(Data for analysis Opens)

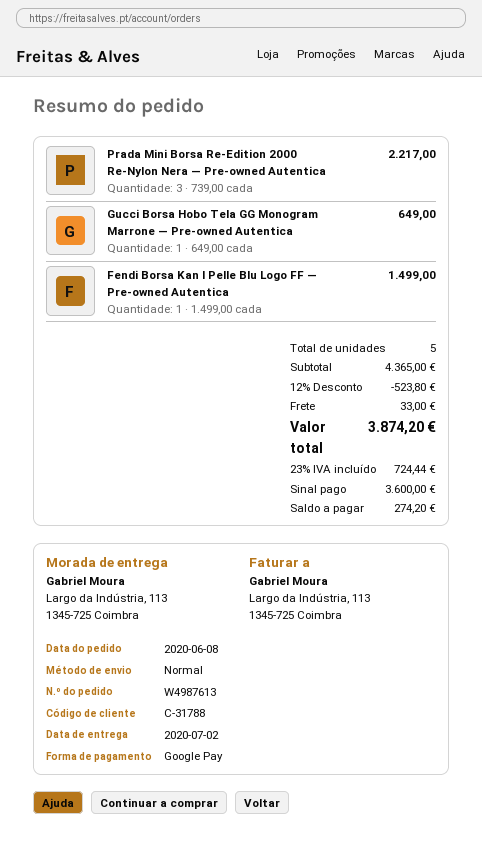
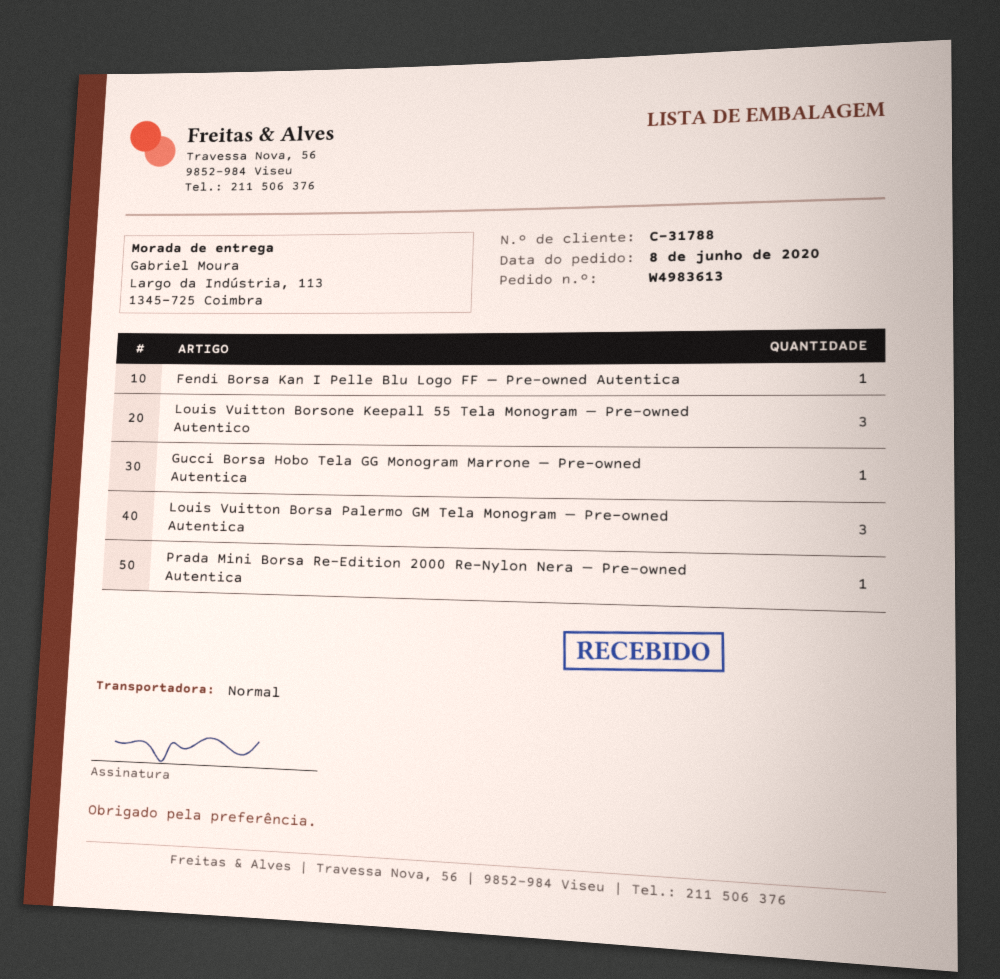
order number: W4987613 -> W4983613
Prada Mini Borsa Re-Edition 2000 Re-Nylon Nera — Pre-owned Autentica: 3 -> 1
Louis Vuitton Borsone Keepall 55 Tela Monogram — Pre-owned Autentico: none -> 3
Louis Vuitton Borsa Palermo GM Tela Monogram — Pre-owned Autentica: none -> 3

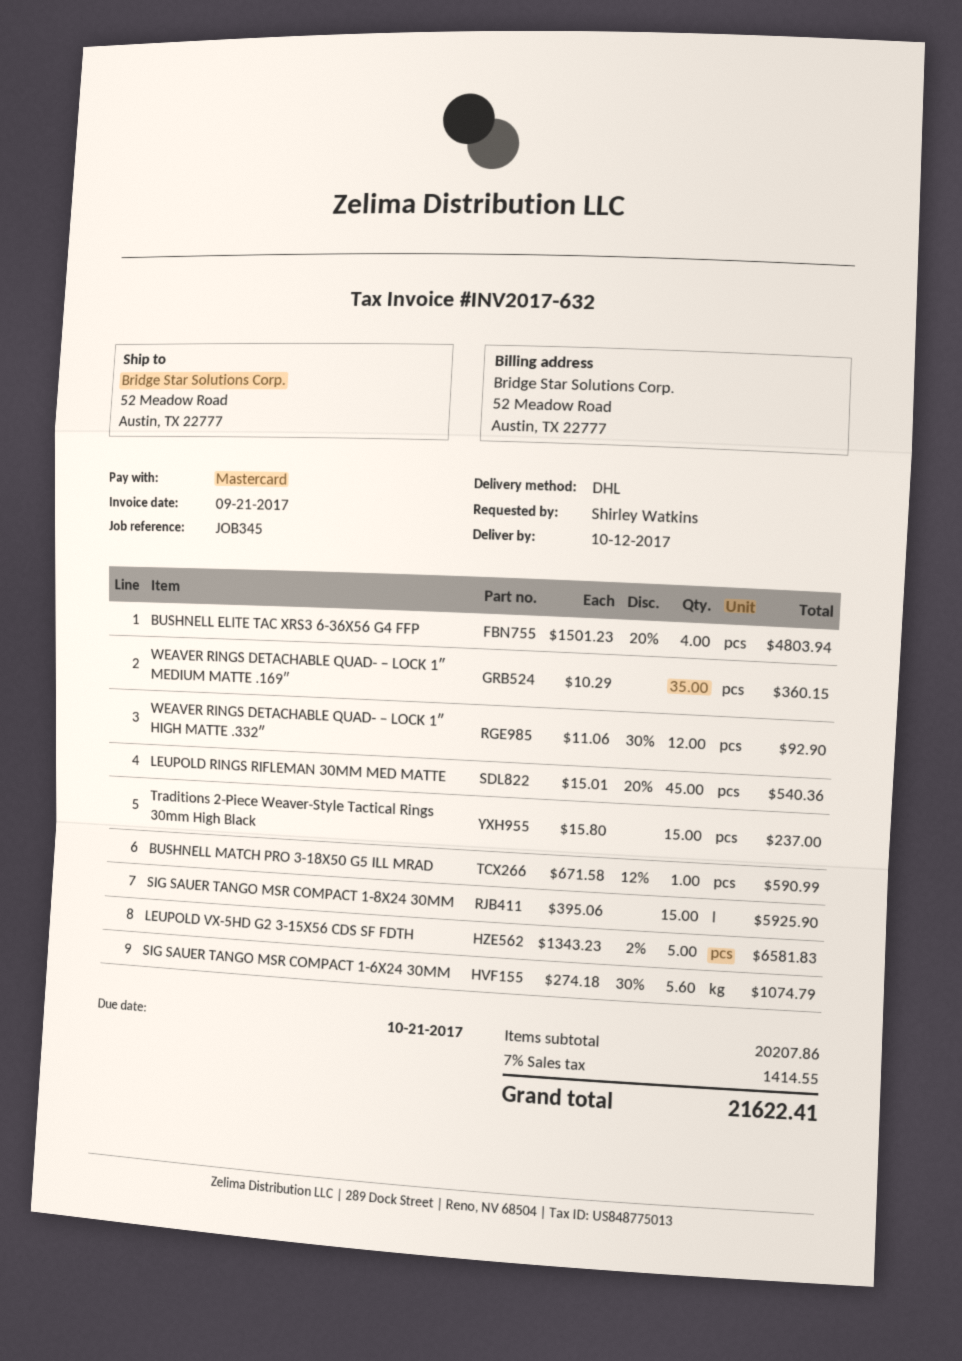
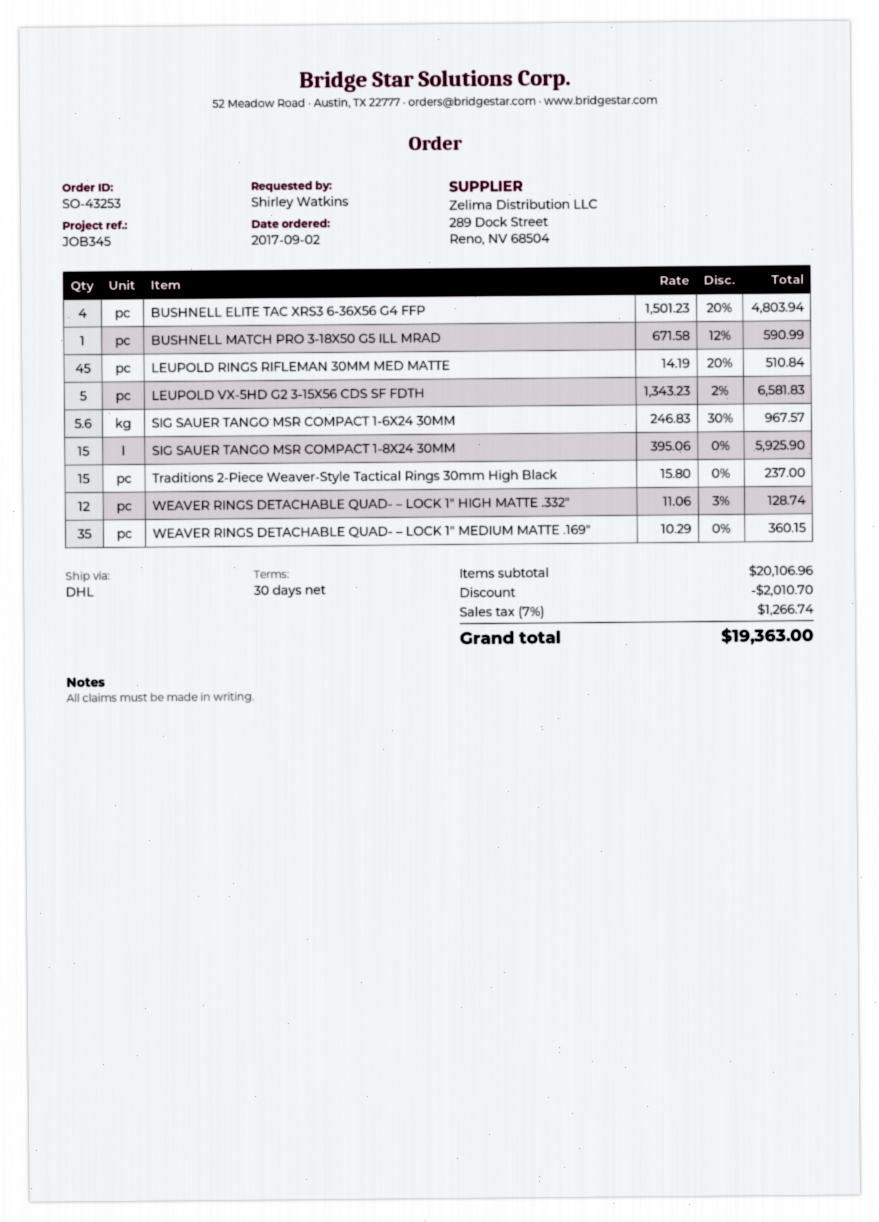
WEAVER RINGS DETACHABLE QUAD- – LOCK 1″ HIGH MATTE .332″: 12 x 11.06 - 30% = 92.90 -> 12 x 11.06 - 3% = 128.74
LEUPOLD RINGS RIFLEMAN 30MM MED MATTE: 45 x 15.01 - 20% = 540.36 -> 45 x 14.19 - 20% = 510.84
SIG SAUER TANGO MSR COMPACT 1-6X24 30MM: 5.6 x 274.18 - 30% = 1074.79 -> 5.6 x 246.83 - 30% = 967.57
subtotal: 20207.86 -> 20106.96
discount: none -> 2010.70
tax: 7% = 1414.55 -> 7% = 1266.74
total: 21622.41 -> 19363.00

(Data for analysis Closes)

(Assigned task) Your answer must be an exact copy of the records above, with no pictures included.

(Your response)
order number: W4987613 -> W4983613
Prada Mini Borsa Re-Edition 2000 Re-Nylon Nera — Pre-owned Autentica: 3 -> 1
Louis Vuitton Borsone Keepall 55 Tela Monogram — Pre-owned Autentico: none -> 3
Louis Vuitton Borsa Palermo GM Tela Monogram — Pre-owned Autentica: none -> 3

WEAVER RINGS DETACHABLE QUAD- – LOCK 1″ HIGH MATTE .332″: 12 x 11.06 - 30% = 92.90 -> 12 x 11.06 - 3% = 128.74
LEUPOLD RINGS RIFLEMAN 30MM MED MATTE: 45 x 15.01 - 20% = 540.36 -> 45 x 14.19 - 20% = 510.84
SIG SAUER TANGO MSR COMPACT 1-6X24 30MM: 5.6 x 274.18 - 30% = 1074.79 -> 5.6 x 246.83 - 30% = 967.57
subtotal: 20207.86 -> 20106.96
discount: none -> 2010.70
tax: 7% = 1414.55 -> 7% = 1266.74
total: 21622.41 -> 19363.00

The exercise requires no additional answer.